--- DATA PROVIDED Enclosed Below ---

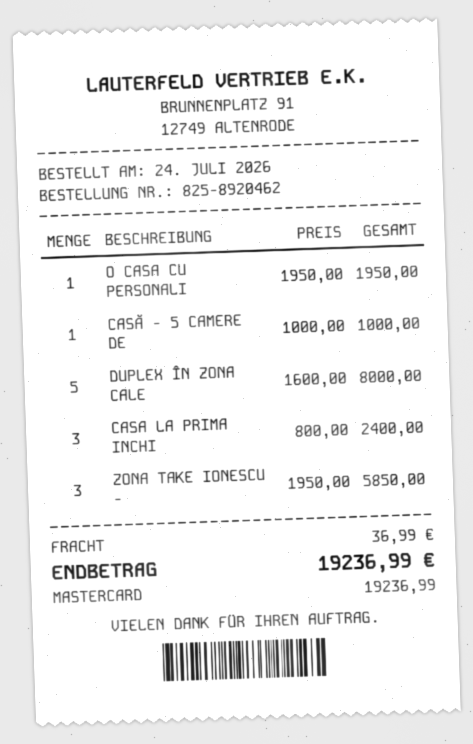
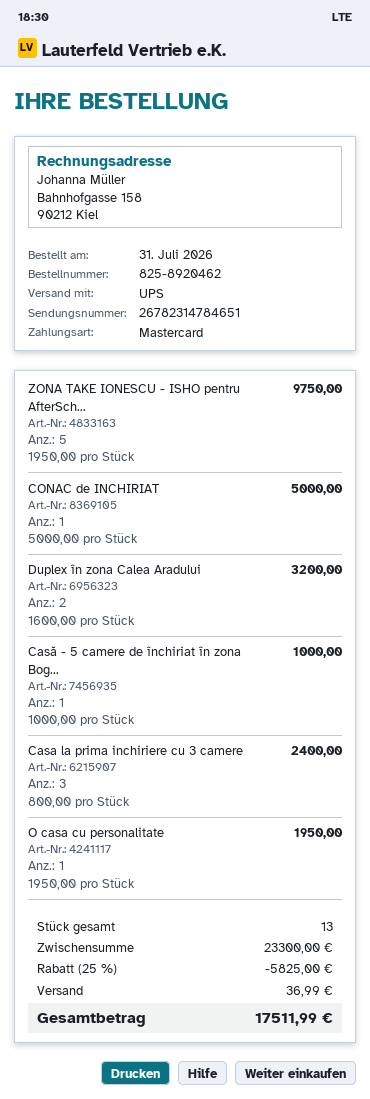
order date: 2026-07-24 -> 2026-07-31
DUPLEX ÎN ZONA CALE: 5 x 1600.00 = 8000.00 -> 2 x 1600.00 = 3200.00
ZONA TAKE IONESCU -: 3 x 1950.00 = 5850.00 -> 5 x 1950.00 = 9750.00
CONAC de INCHIRIAT: none -> 1 x 5000.00 = 5000.00
discount: none -> 25% = 5825.00
total: 19236.99 -> 17511.99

--- End of Enclosed DATA PROVIDED ---

(TASK STATEMENT): Above are the records; return them exactly, minus the pictures.

(RESPONSE):
order date: 2026-07-24 -> 2026-07-31
DUPLEX ÎN ZONA CALE: 5 x 1600.00 = 8000.00 -> 2 x 1600.00 = 3200.00
ZONA TAKE IONESCU -: 3 x 1950.00 = 5850.00 -> 5 x 1950.00 = 9750.00
CONAC de INCHIRIAT: none -> 1 x 5000.00 = 5000.00
discount: none -> 25% = 5825.00
total: 19236.99 -> 17511.99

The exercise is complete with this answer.